08-20-2013, 05:52 AM #14
This has been a hit in my family ever since the kids were on solids and maybe before then. It's a simplified version of the classic. It feeds a family of 4 here but if the portions I was served in Texas restaurants are any indication it's for 2 people for you guys. Anyway, it freezes well. This works best in a wide pan
Start with 2 tbsp olive oil and 1 tbsp butter. Brown 125gr of ground beef until it's really brown and starts to release a nutty aroma. Mere greyish isn't good enough! Now add a stick of finely chopped celery and 3/4 cup of finely chopped carrot and 3/4 finely chopped onion. Stir, add some pepper (NO SALT!) and 1tbsp of dried parsley. Give the onions a chance to cook, say 3-4 minutes and while they do make a pint of stock from a cube. Halfway trough the onion cooking add your garlic, for me 2 small cloves finely chopped is about enough. Once the onions are glazed and slightly brown add about half the stock. Stir a bit making sure to scrape away whatever's on the bottom of the pan and then let it bubble away merrily until the stock has evaporated. Repeat. (if you're a wine drinker and you happen to have some white open add a glass of white with the first half of the stock).
Now it depends on what you can get tomato wise. Over here fresh tomatoes look great but don't taste that good so I use canned. I use about a tbsp of tomato paste and 500 grams of tomato puree but you can also do this with crushed or even diced tomatoes from a can. If you can get any kind of organic no salt added canned tomato so much the better. If you want to use fresh tomatoes look for a very ripe plum tomato.
Add your tomatoes, stirr, add a pinch more of dried parsley, few leafs of fresh basil or a small pinch of dried. Taste and add salt if needed. Let it simmer over a very low heat while you cook your pasta. If I got the time I make this a few hours before and let it simmer with the lid on for half an hour to an hour only occasionally stirring. After that I just turn the heat of and let it sit there until it's time to cook the pasta and I just heat it up. Seems to improve the flavour.

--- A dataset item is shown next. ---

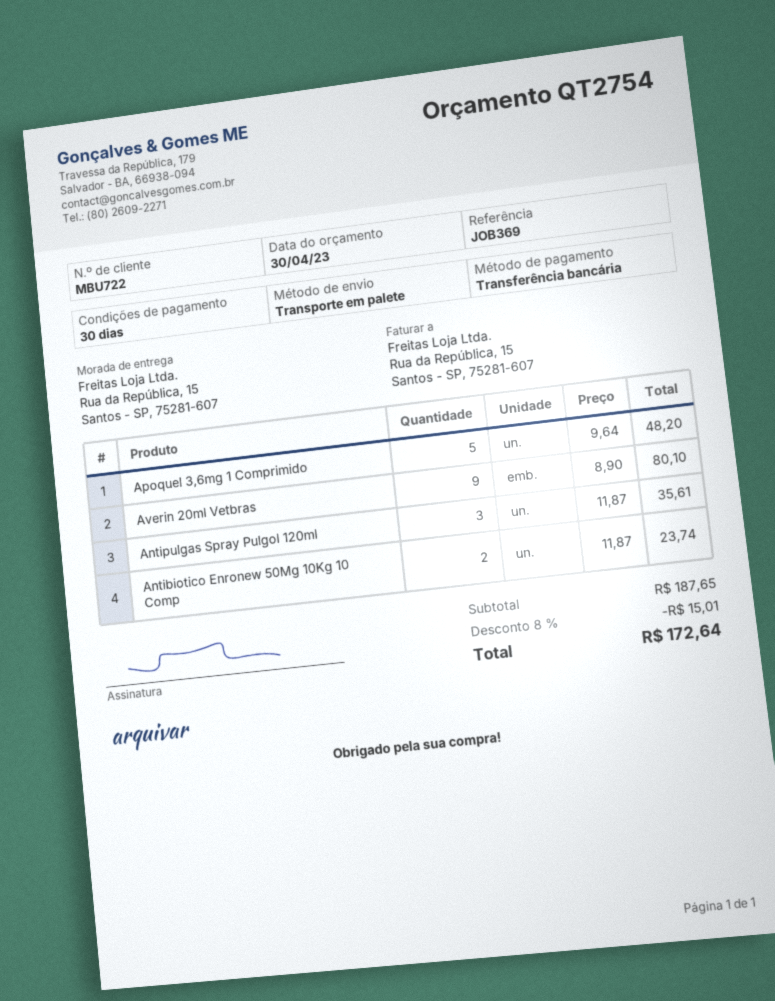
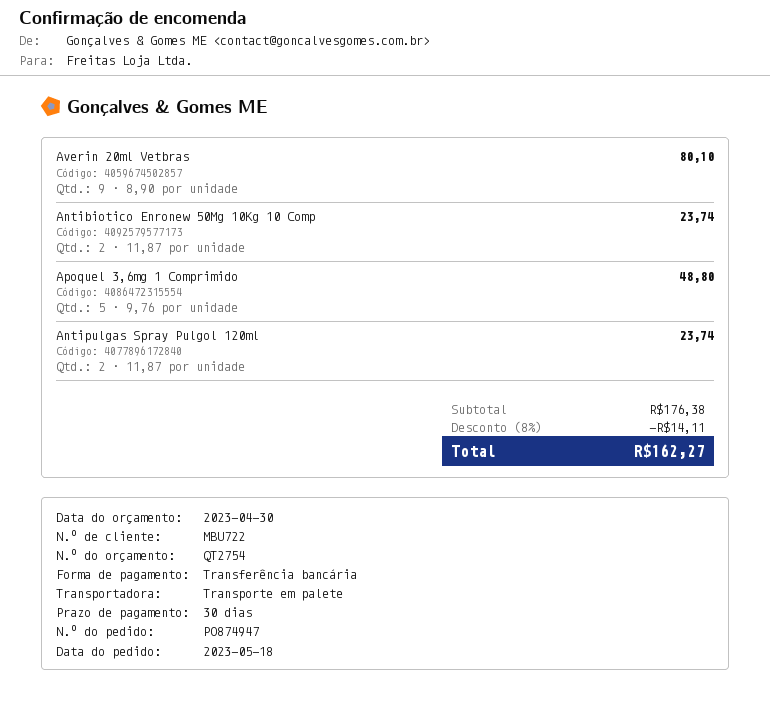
Apoquel 3,6mg 1 Comprimido: 5 x 9.64 = 48.20 -> 5 x 9.76 = 48.80
Antipulgas Spray Pulgol 120ml: 3 x 11.87 = 35.61 -> 2 x 11.87 = 23.74
subtotal: 187.65 -> 176.38
discount: 8% = 15.01 -> 8% = 14.11
total: 172.64 -> 162.27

Now... if you're interested. How about split pea soup? Great for when it's winter.
08-20-2013, 12:57 PM #15
I do like split pea soup. I should learn to make my own...good idea!
I like the small portions. I also like that going out and eating a wee bit is part of the life-style...vs. thinking every eating out event has to be a huge calorie-laden feast...
European baking is so much better...55 g Goldfish Tank - 3 Fancies, 2 Comets
25 g Tropical Tank - Celestial Pearl Danio/Mixed
08-20-2013, 02:17 PM #16
My wife makes this BBQ Pulled Pork in the crock pot at least twice a month. VERY simple, delicious and it melts in your mouth.
1. 1 Frozen Pork Tenderloin
2. 2 tsp. McCormick Pork Rub
3. 2 cups BBQ Sauce
4. 1 tsp. Honey
5. 2 cups of Rootbeer
1. Put crock-pot liner in
2. Rub down tenderloin with pork rub evenly
3. Add 2 cups of rootbeer
4. Cook 5 hours on high (turning every 2 hours) then 1 hour on low
5. Drain liquid leaving 1/2 cup
6. Shred pork (I used a blender pulsating just a couple of times to make it faster)
7. Add pork back in crock-pot with BBQ sauce and honey.
8. Let it warm for 30 mins so that BBQ sauce soaks in
08-20-2013, 02:20 PM #17
When we have family in town or friends over in the morning, we usually make these things called "Donkey Balls". Makes quite a bit so everyone gets full. We do the whole bacon and eggs thing to go with it of course.
1. 2 pkgs of crescent rolls (preferably butter flake)
2. 1 16 oz. pkg of Philadelphia cream cheese softened (can use the 1/3 fat one, but never fat free)
3. 1 Jimmy Dean sausage roll (standard size)
1. Take the sausage and cook in pan until browned and lightly crisp. Drain fat.
2. While sausage is cooking, unwrap cream cheese and place in mixing bowl then mix generously with sausage. Can add diced onions or seasoning for extra flavor, but this recipe is good enough to stand without additional ingredients.
3. Take crescent rolls and lay flat out taking each individual triangle and cutting them in half (if not careful you may need to knead triangle into small circles for best effect.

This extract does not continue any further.